屋上は閉鎖されている。そう言っても、麗美香は、いいからいいからと聞きやしなかった。
 途中、麗美香は自分の教室に寄り、例の長物を取って来た。

 おいおい、それ教室に置いてたんだ。よく置いて置けたな。

 それにしても、それを持ち出すということは、それぐらい危険があると言うことか?

 お昼休みが残り少ない事もあってか、麗美香はダッシュでエレベータに向かった。あいつ、足、はええな。引き離されない様にするのがやっとだった。後ろに居るニーナに振り向くと、ニーナは余裕で付いて来ている感じだった。そうだ、ニーナも足速いんだったな。

 三人でエレベータに乗って屋上へ向う。

 屋上への扉は、前に見た通り、重い鎖と、鍵で厳重に閉ざされていた。

 ほらね。って感じで、麗美香に合図するが、麗美香は徐ろに扉に近づいて、胸元に手を突っ込んで鍵を取り出し、鍵をガチャリと開けた。

 お、おい。なんで、おまえが、鍵持ってるんだ。

 そして、重い鎖を紐を解くように軽々と扱い、ポイッと脇へ投げた。
 ドシャっと重苦しい音をたてて、鎖が転がった。

 なんというパワーなんだ、こいつ。

「ポチは、この扉の所で待機、ニーナちゃんは、階段の下で待機してて。」
「ポチじゃねえ。」
「ええっと、なんだっけ? モウちゃんだっけ?」
「ちがう、コウちゃんだ。」

 自分で、ついコウちゃんとか、言っちまったじゃねえか。

「そうだそうだ、コウちゃんだ。」

 麗美香は、うんうんと頷く。

「もし、わたしに何かあったら、この扉をすぐに閉めてね♪ よろしく。」
「なんかあったら、ってなんだよ? それに、閉めたら、おまえはどうなるんだよ?」
「大丈夫。たぶんなにもないよ。万が一のためだから。それに、なんかあったときは、もうわたしは終わってるはずだから、気にする必要はないよ。」

 ちょっ、どういうことだよ、と聞く声を無視して、麗美香は扉を開けて屋上へ出て行った。

 追いかけようとしたとき、いつの間にかカバーを外した例の長物の切っ先が鋭く鼻先に光った。

「そこを動くと、斬っちゃうぞ♪」

 満面の笑顔で云われた。でも、冗談ではなく、本気であることが彼女の放つオーラからわかった。

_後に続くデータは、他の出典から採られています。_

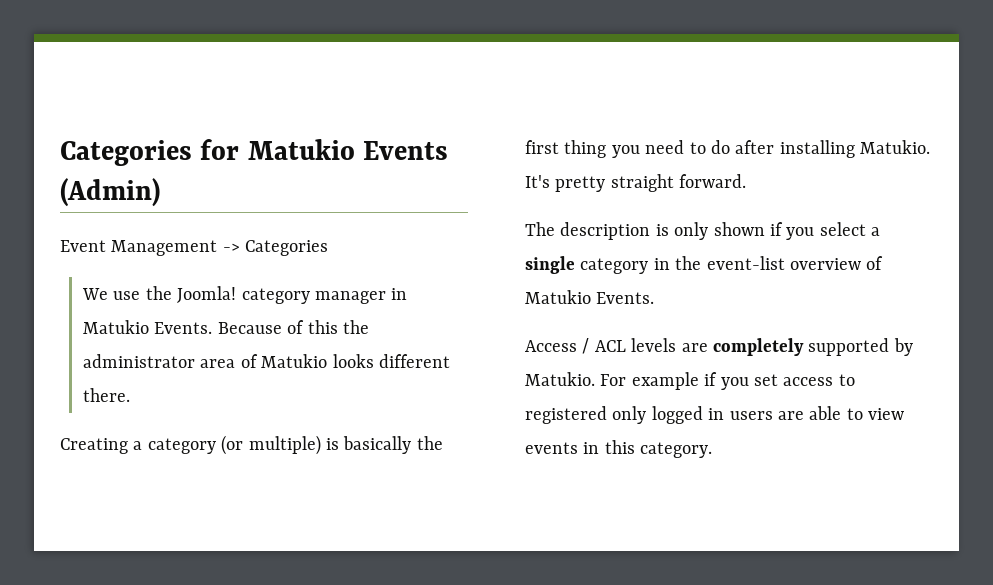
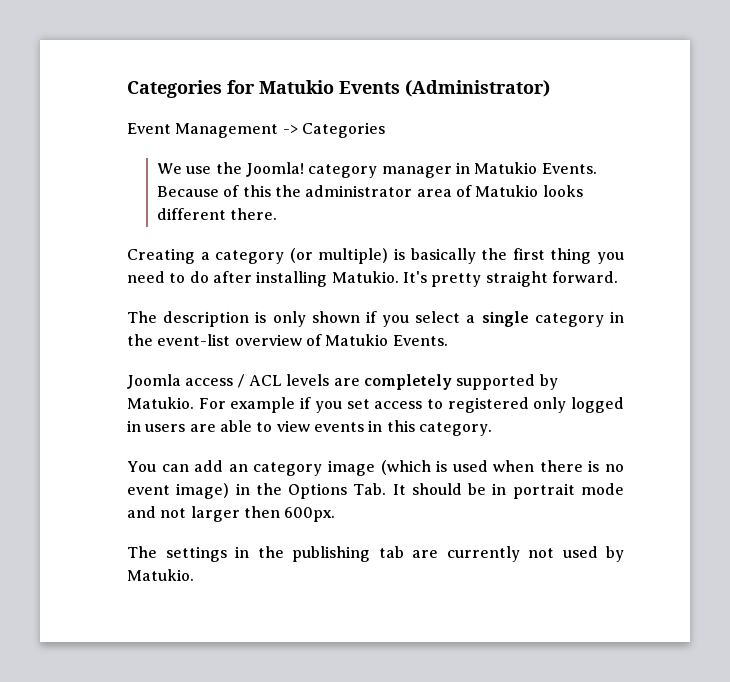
[60,178,160,207] (Admin) -> [405,80,550,97] (Administrator)
[525,340,577,352] Access -> [127,374,234,389] Joomla access
(713, 450) none -> [127,460,625,476] [127,483,625,499] [127,506,336,522] [127,546,624,562] [127,569,194,581] // You can add an category image (which is used when there is no event image) in the Options Tab. It should be in portrait mode and not larger then 600px. // The settings in the publishing tab are currently not used by Matukio.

 麗美香は、長物を軽やかに、舞を踊るかのように振り回しながら、屋上をぐるぐると回っていた。

 何をしているのかさっぱりだ。

 後ろからニーナが、ひょっこりと顔を出して屋上の様子を覗いた。
 おいおい、ニーナさんよ、持ち場離れたら、ザックリ斬られるよ?
 まあ、あいつが、ニーナを斬るとは思えないが。

「ねえ、麗美香さんは、何をしているの?」

 聞かれても困る。
 わからないという、ジェスチャーで応える。

 屋上は、特に異常は無い様に見える。掃除されてないせいか、結構汚れていた。
 まあ、何ヶ月も放置状態だったからな。

 しばらく舞を眺めていたが、麗美香は踊りを止めてこちらに戻って来た。

「ニーナちゃん、いけない子。こっち来たらダメでしよ。」

 子供を諭すようなふりで、おどけてみせる。
 随分態度がちがうよな、おまえ。

「そろそろ、お昼休み終わっちゃうから、ニーナちゃんは、もう戻って。」

 おお、もうそんな時間か。
 教室に戻ろうとすると、制服の袖を摘まれた。

「ポチは、ステイ。」

 ポチじゃねえと、突っ込む気力が失せた。それよりも、

「ステイってなんだよ!」
「英語で、留まれって意味だよ。ごめん、英語苦手だった?」
「ちがうわ!」

 あーもう、めんどくせえ。

「まだ、なんかここでやるってんだな。で、ここにまだ居て、見張ってろと。」
「すごーい。ひょっとして、頭良かった?」

 あかん、まともに相手してたら、こいつのペースに飲まれる。

 ニーナも残ると言い出したが、さすがに初登校初日からサボりはまずいだろうと説得して、引き上げさせた。

「あ、でも、おまえも初日だろ? いいのか?」

 麗美香も、登校初日だ。まあ、気にしてやることもないのかもだけど、一応な。

「別に、いいよ。勉強嫌いだから。」

 おい、そこは、こっちが優先だとか言っとけよ。

「そっか、まあいいや。で、何をするんだ? また、舞を続けるのか?」

 麗美香は、違うと首をふるふるとふり、ちょっと瞑想するから、今度は、何かあったら、大声で呼んで欲しいと言った。瞑想中は、周り事が分からなくなるらしい。

「なあ、いったい何をしてるんだ?」

 応えないとわかっていても、聞かずにはいられなかった。

「なに? 気になっちゃう? だぁーめ。乙女の秘密だよ♪」

 予想通り、いや、予想より、いろいろ余計なものが付いて返ってきた。